▶ **Assignment**:
Copy exactly, and only, the lines from the one with "- Teleskop štap 2m sa konusom" to the end of the listing; omit pictures.

▶ **Recorded information**:
━━━━━━━━

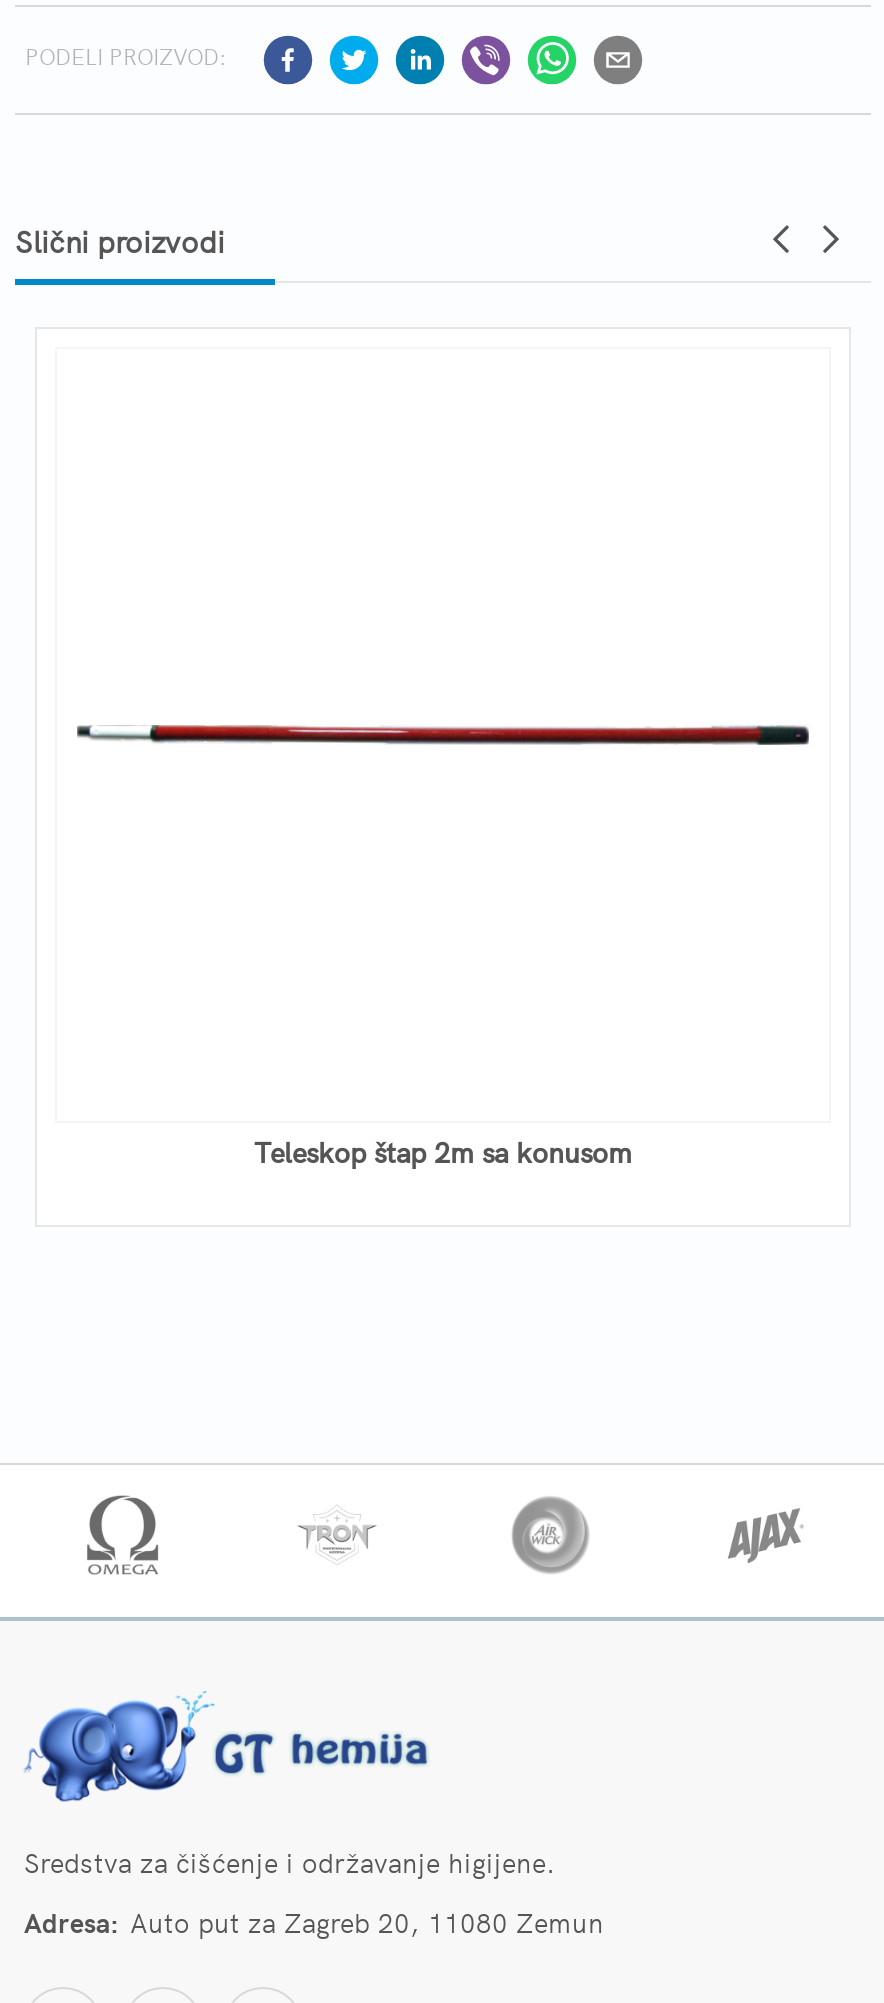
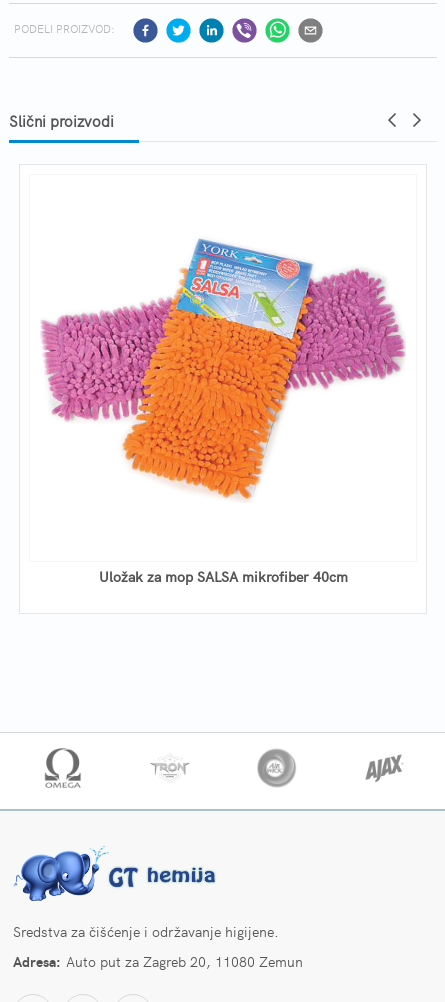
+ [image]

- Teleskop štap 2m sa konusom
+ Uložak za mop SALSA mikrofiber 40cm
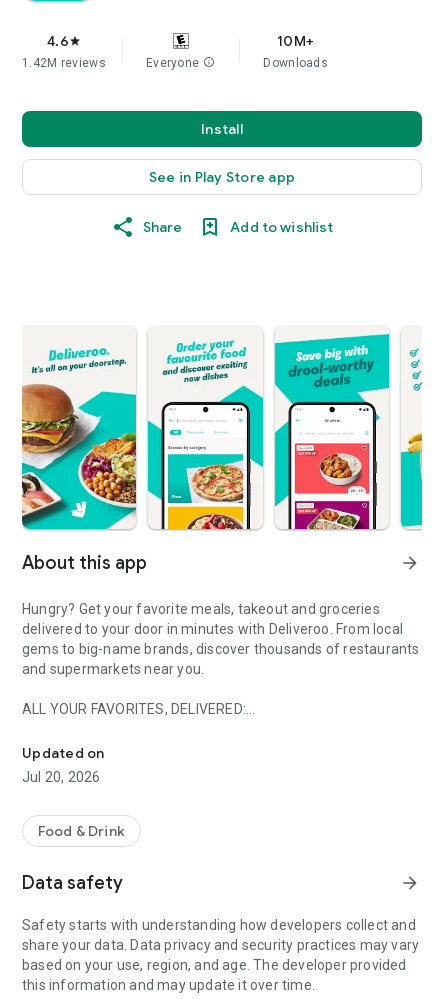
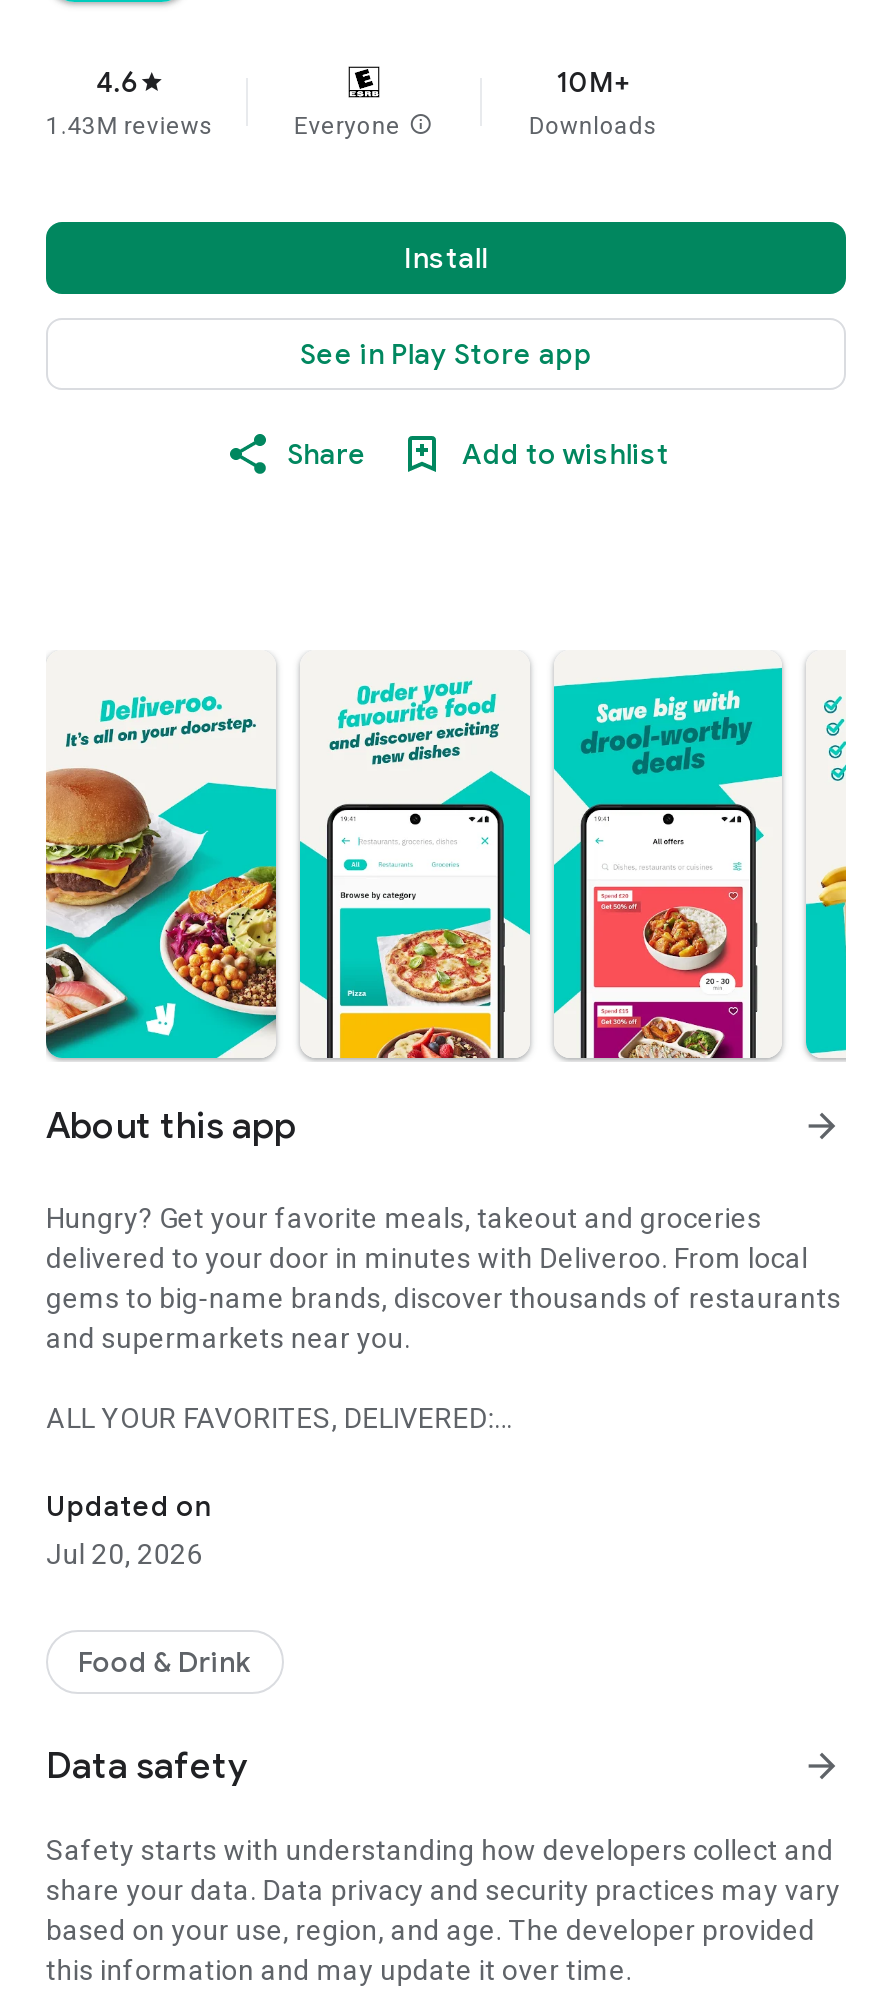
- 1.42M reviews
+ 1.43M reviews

━━━━━━━━

▶ **Worked solution**:
- Teleskop štap 2m sa konusom
+ Uložak za mop SALSA mikrofiber 40cm
- 1.42M reviews
+ 1.43M reviews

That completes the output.